» WHAT YOU WILL DO
Since the copy must match the original, write out each record word for word, skipping only the pictures.

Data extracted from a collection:
□ □ □ □

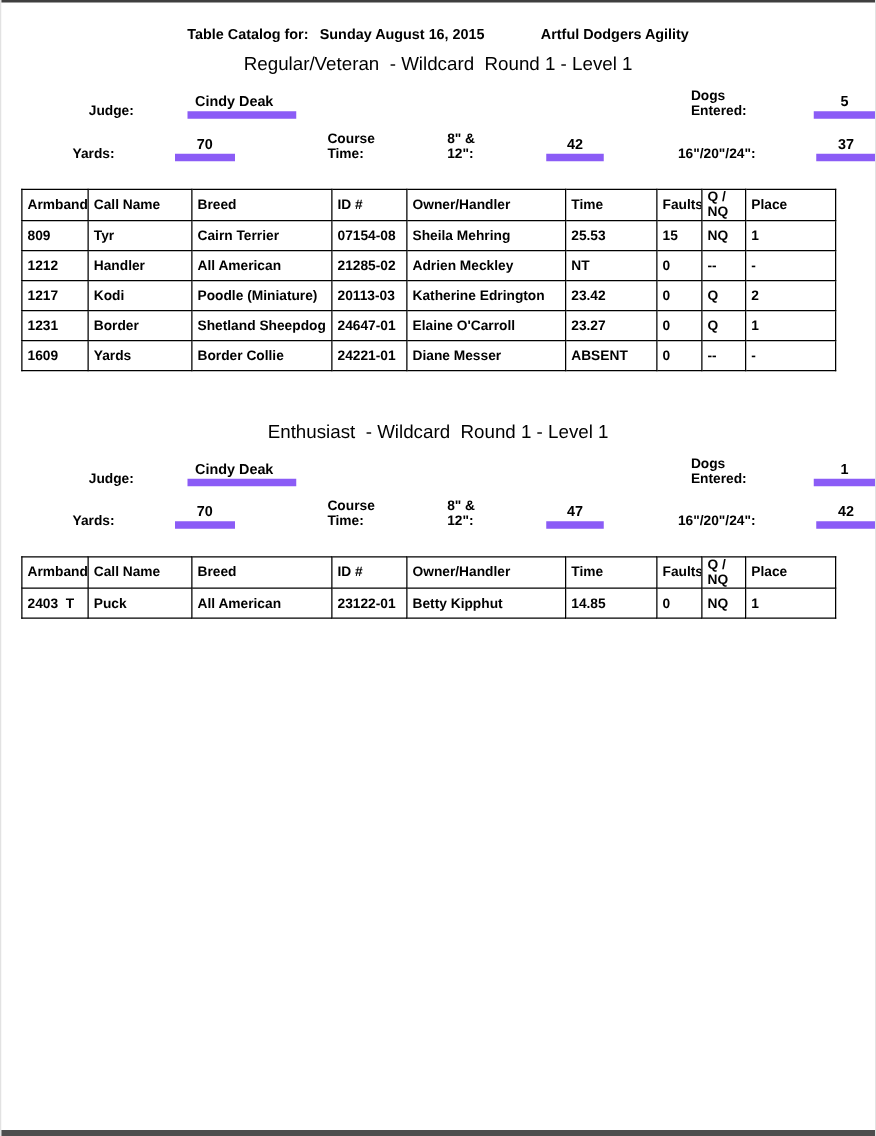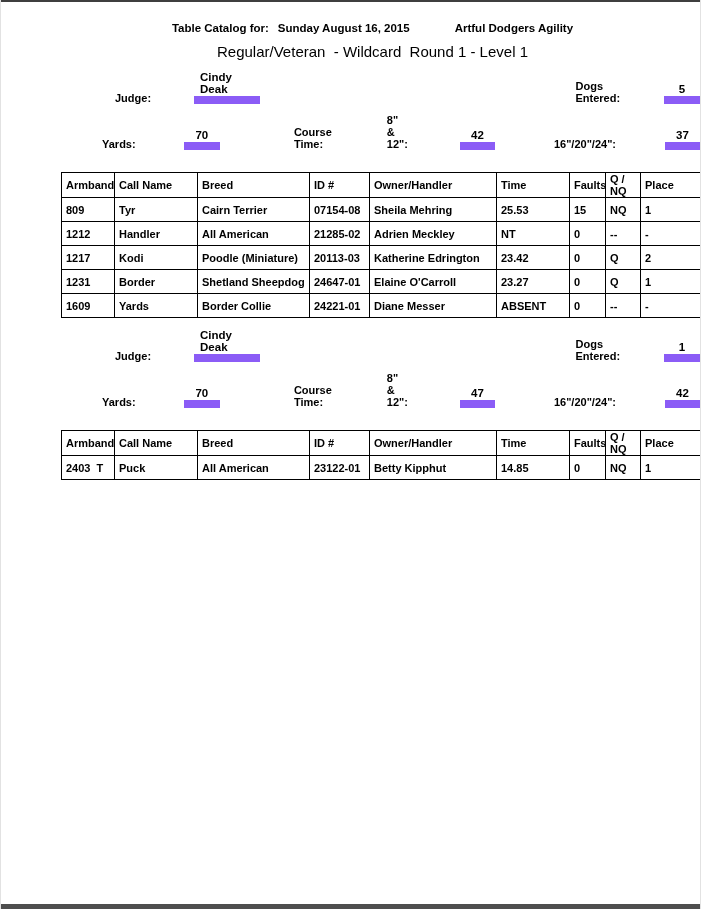--- a/index.html
+++ b/index.html
@@ -1,20 +1,20 @@
 <!DOCTYPE html>
 <html><head>
 <meta charset="utf-8">
 <style>
   html,body { margin:0; padding:0; background:#fff; }
   .page {
     position:relative; width:701px; height:909px; overflow:hidden;
     background:#ffffff; box-sizing:border-box;
     border-left:1px solid #e2e2e2; border-right:1px solid #e2e2e2;
-    font-family:"Liberation Sans", sans-serif; color:#000;padding-left:44px;
+    font-family:"Liberation Sans", sans-serif; color:#000;
   }
   .top-bar { position:absolute; top:0; left:0; width:100%; height:2px; background:#3f3f3f; }
   .bottom-bar { position:absolute; bottom:0; left:0; width:100%; height:5px; background:#4e4e4e; }
 
   .catalog-line {
     margin-top:22px; text-align:center; font-weight:bold; font-size:11.5px;
     display:flex; justify-content:center; align-items:baseline;
   }
   .catalog-line .date { margin-left:9px; }
   .catalog-line .club { margin-left:45px; }
@@ -22,21 +22,21 @@
   .section-title {
     text-align:center; font-weight:normal; font-size:15px; white-space:pre;
     margin-top:9px;
   }
   .section + .section .section-title { margin-top:40px; }
 
   .field-row { display:flex; align-items:flex-end; font-weight:bold; font-size:11px;gap:39px; }
   .judge-row { margin-top:11px; }
   .yards-row { margin-top:10px; }
   .u {
-    border-bottom:8px solid #8b5cf6; display:inline-block; box-sizing:border-box;
+    border-bottom:6px solid #8b5cf6; display:inline-block; box-sizing:border-box;
     font-weight:bold; font-size:11.5px; padding-bottom:1px;
   }
   .judge-label   { margin-left:70px; }
   .judge-line    { margin-left:4px; width:117px; padding-left:6px; }
   .dogs-label    { margin-left:277px; }
   .dogs-line     { margin-left:5px; width:67px; text-align:center; }
   .yards-label   { margin-left:57px; }
   .yards-line    { margin-left:9px;  width:83px; text-align:center; }
   .course-label  { margin-left:35px; }
   .small-label   { margin-left:16px; }
@@ -178,20 +178,21 @@
     <td class="c-time">ABSENT</td>
     <td class="c-faults">0</td>
     <td class="c-qnq">--</td>
     <td class="c-place">-</td>
   </tr>
 </tbody>
     </table>
   </div>
 
   <div class="section">
+    <div class="section-title">Enthusiast  - Wildcard  Round 1 - Level 1</div>
 
     <div class="field-row judge-row">
       <span class="judge-label">Judge:</span>
       <span class="u judge-line">Cindy Deak</span>
       <span class="dogs-label">Dogs Entered:</span>
       <span class="u dogs-line">1</span>
     </div>
 
     <div class="field-row yards-row">
       <span class="yards-label">Yards:</span>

□ □ □ □

» YOUR RESPONSE
--- a/index.html
+++ b/index.html
@@ -1,20 +1,20 @@
 <!DOCTYPE html>
 <html><head>
 <meta charset="utf-8">
 <style>
   html,body { margin:0; padding:0; background:#fff; }
   .page {
     position:relative; width:701px; height:909px; overflow:hidden;
     background:#ffffff; box-sizing:border-box;
     border-left:1px solid #e2e2e2; border-right:1px solid #e2e2e2;
-    font-family:"Liberation Sans", sans-serif; color:#000;padding-left:44px;
+    font-family:"Liberation Sans", sans-serif; color:#000;
   }
   .top-bar { position:absolute; top:0; left:0; width:100%; height:2px; background:#3f3f3f; }
   .bottom-bar { position:absolute; bottom:0; left:0; width:100%; height:5px; background:#4e4e4e; }
 
   .catalog-line {
     margin-top:22px; text-align:center; font-weight:bold; font-size:11.5px;
     display:flex; justify-content:center; align-items:baseline;
   }
   .catalog-line .date { margin-left:9px; }
   .catalog-line .club { margin-left:45px; }
@@ -22,21 +22,21 @@
   .section-title {
     text-align:center; font-weight:normal; font-size:15px; white-space:pre;
     margin-top:9px;
   }
   .section + .section .section-title { margin-top:40px; }
 
   .field-row { display:flex; align-items:flex-end; font-weight:bold; font-size:11px;gap:39px; }
   .judge-row { margin-top:11px; }
   .yards-row { margin-top:10px; }
   .u {
-    border-bottom:8px solid #8b5cf6; display:inline-block; box-sizing:border-box;
+    border-bottom:6px solid #8b5cf6; display:inline-block; box-sizing:border-box;
     font-weight:bold; font-size:11.5px; padding-bottom:1px;
   }
   .judge-label   { margin-left:70px; }
   .judge-line    { margin-left:4px; width:117px; padding-left:6px; }
   .dogs-label    { margin-left:277px; }
   .dogs-line     { margin-left:5px; width:67px; text-align:center; }
   .yards-label   { margin-left:57px; }
   .yards-line    { margin-left:9px;  width:83px; text-align:center; }
   .course-label  { margin-left:35px; }
   .small-label   { margin-left:16px; }
@@ -178,20 +178,21 @@
     <td class="c-time">ABSENT</td>
     <td class="c-faults">0</td>
     <td class="c-qnq">--</td>
     <td class="c-place">-</td>
   </tr>
 </tbody>
     </table>
   </div>
 
   <div class="section">
+    <div class="section-title">Enthusiast  - Wildcard  Round 1 - Level 1</div>
 
     <div class="field-row judge-row">
       <span class="judge-label">Judge:</span>
       <span class="u judge-line">Cindy Deak</span>
       <span class="dogs-label">Dogs Entered:</span>
       <span class="u dogs-line">1</span>
     </div>
 
     <div class="field-row yards-row">
       <span class="yards-label">Yards:</span>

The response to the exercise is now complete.